The design slides can be found at https://github.com/lingda-li/public-sharing/blob/master/mapper_runtime_design.pptx

Diff Detail

Repository
rL LLVM

Event Timeline

lildmh created this revision.Apr 22 2019, 10:56 AM
grokos added a subscriber: grokos.
grokos removed a subscriber: grokos.
grokos added a comment.EditedApr 24 2019, 12:12 PM

I see that target_data pretty much copies the entire code from target_data_begin and target_data_end. That's 200+ duplicate lines of code. Couldn't we just add this check:

// If a valid mapper is attached, call the mapper function to complete the
// mapping of its members.
if (arg_mapper_ptrs && arg_mapper_ptrs[i]) {
  int (*mapper_func_ptr)(int64_t, void *, void *, int64_t, int64_t);
  mapper_func_ptr = (int (*)(int64_t, void *, void *, int64_t, int64_t))(
      arg_mapper_ptrs[i]);
  int rt = (*mapper_func_ptr)(Device.DeviceID, HstPtrBase, HstPtrBegin,
                              data_size, arg_types[i]);
  if (rt != OFFLOAD_SUCCESS) {
    DP("User-defined mapper function failed.\n");
    return OFFLOAD_FAIL;
  }
}

to the existing functions?
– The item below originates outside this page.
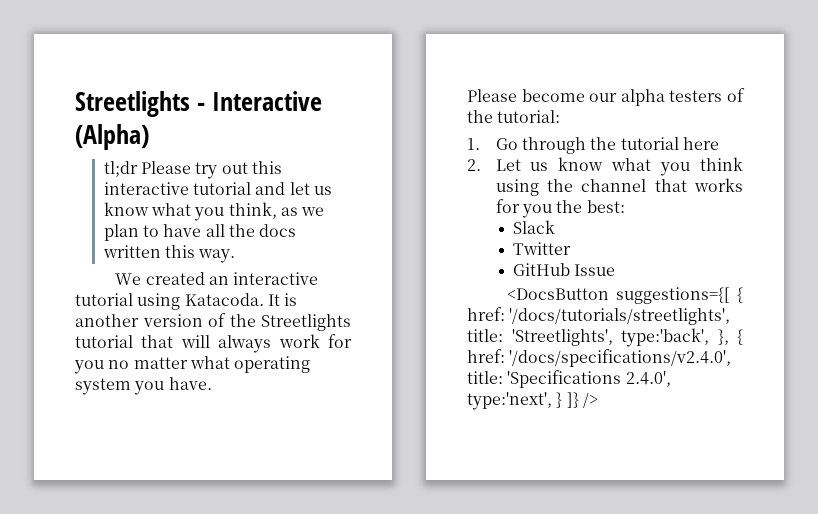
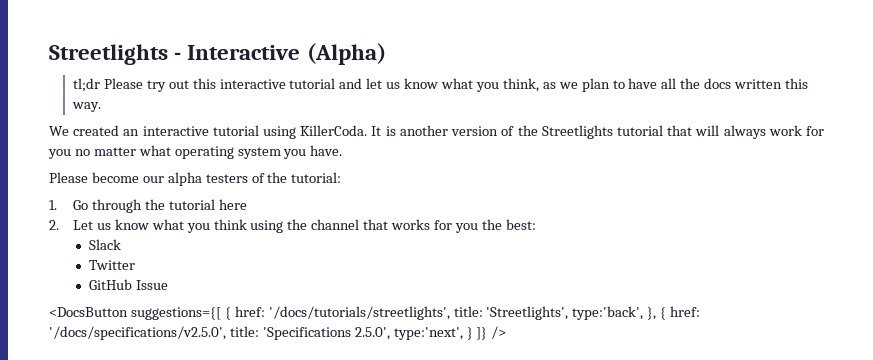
[184,293,264,306] Katacoda. -> [300,125,368,136] KillerCoda.
[509,349,732,367] '/docs/specifications/v2.4.0', -> [49,326,226,340] '/docs/specifications/v2.5.0',
[625,371,671,387] 2.4.0', -> [354,327,390,340] 2.5.0',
All that is needed is change the function signature of target_data_begin and target_data_end to include the extra arg_mapper_ptrs argument and set a default value of NULL so that no other changes are needed throughout the code:

target_data_begin(DeviceTy &Device, int32_t arg_num, void **args_base, void **args, int64_t *arg_sizes, int64_t *arg_types, void **arg_mapper_ptrs = NULL);
target_data_end(DeviceTy &Device, int32_t arg_num, void **args_base, void **args, int64_t *arg_sizes, int64_t *arg_types, void **arg_mapper_ptrs = NULL);

After all, I don't see any point in having a function which tries to execute the "begin" code and the "end" code one after the other.

Hi George,

Thanks for the review.

You are right that target_data is a combination of target_data_begin and target_data_end. They also need to add that code to check if there is a valid mapper. This modification will be in a future patch.

The purpose of this patch is to have an API that is called by the mapper function generated by Clang. In the generated mapper function, it could perform either the functionality of target_data_begin or target_data_end, or a combination of both, depending on the map type. Therefore it's necessary to have target_data, the combination of target_data_begin and target_data_end.

lildmh updated this revision to Diff 202777.Jun 3 2019, 12:42 PM
lildmh edited the summary of this revision. (Show Details)

Implement the new mapper scheme.

grokos added a comment.Jun 3 2019, 1:53 PM

I think this patch is wrong. Where are the previous additions of target_data and __tgt_target_data_mapper? Possibly you uploaded the diff between the previous revision and the current one, whereas you need to upload the diff between origin/master and your current HEAD!

lildmh added a comment.Jun 3 2019, 2:07 PM

I think this patch is wrong. Where are the previous additions of target_data and __tgt_target_data_mapper? Possibly you uploaded the diff between the previous revision and the current one, whereas you need to upload the diff between origin/master and your current HEAD!

Hi, this is the new scheme, so the previous code is irrelevant now. (no target_data any more)

lildmh added a comment.Jun 3 2019, 2:10 PM

I think this patch is wrong. Where are the previous additions of target_data and __tgt_target_data_mapper? Possibly you uploaded the diff between the previous revision and the current one, whereas you need to upload the diff between origin/master and your current HEAD!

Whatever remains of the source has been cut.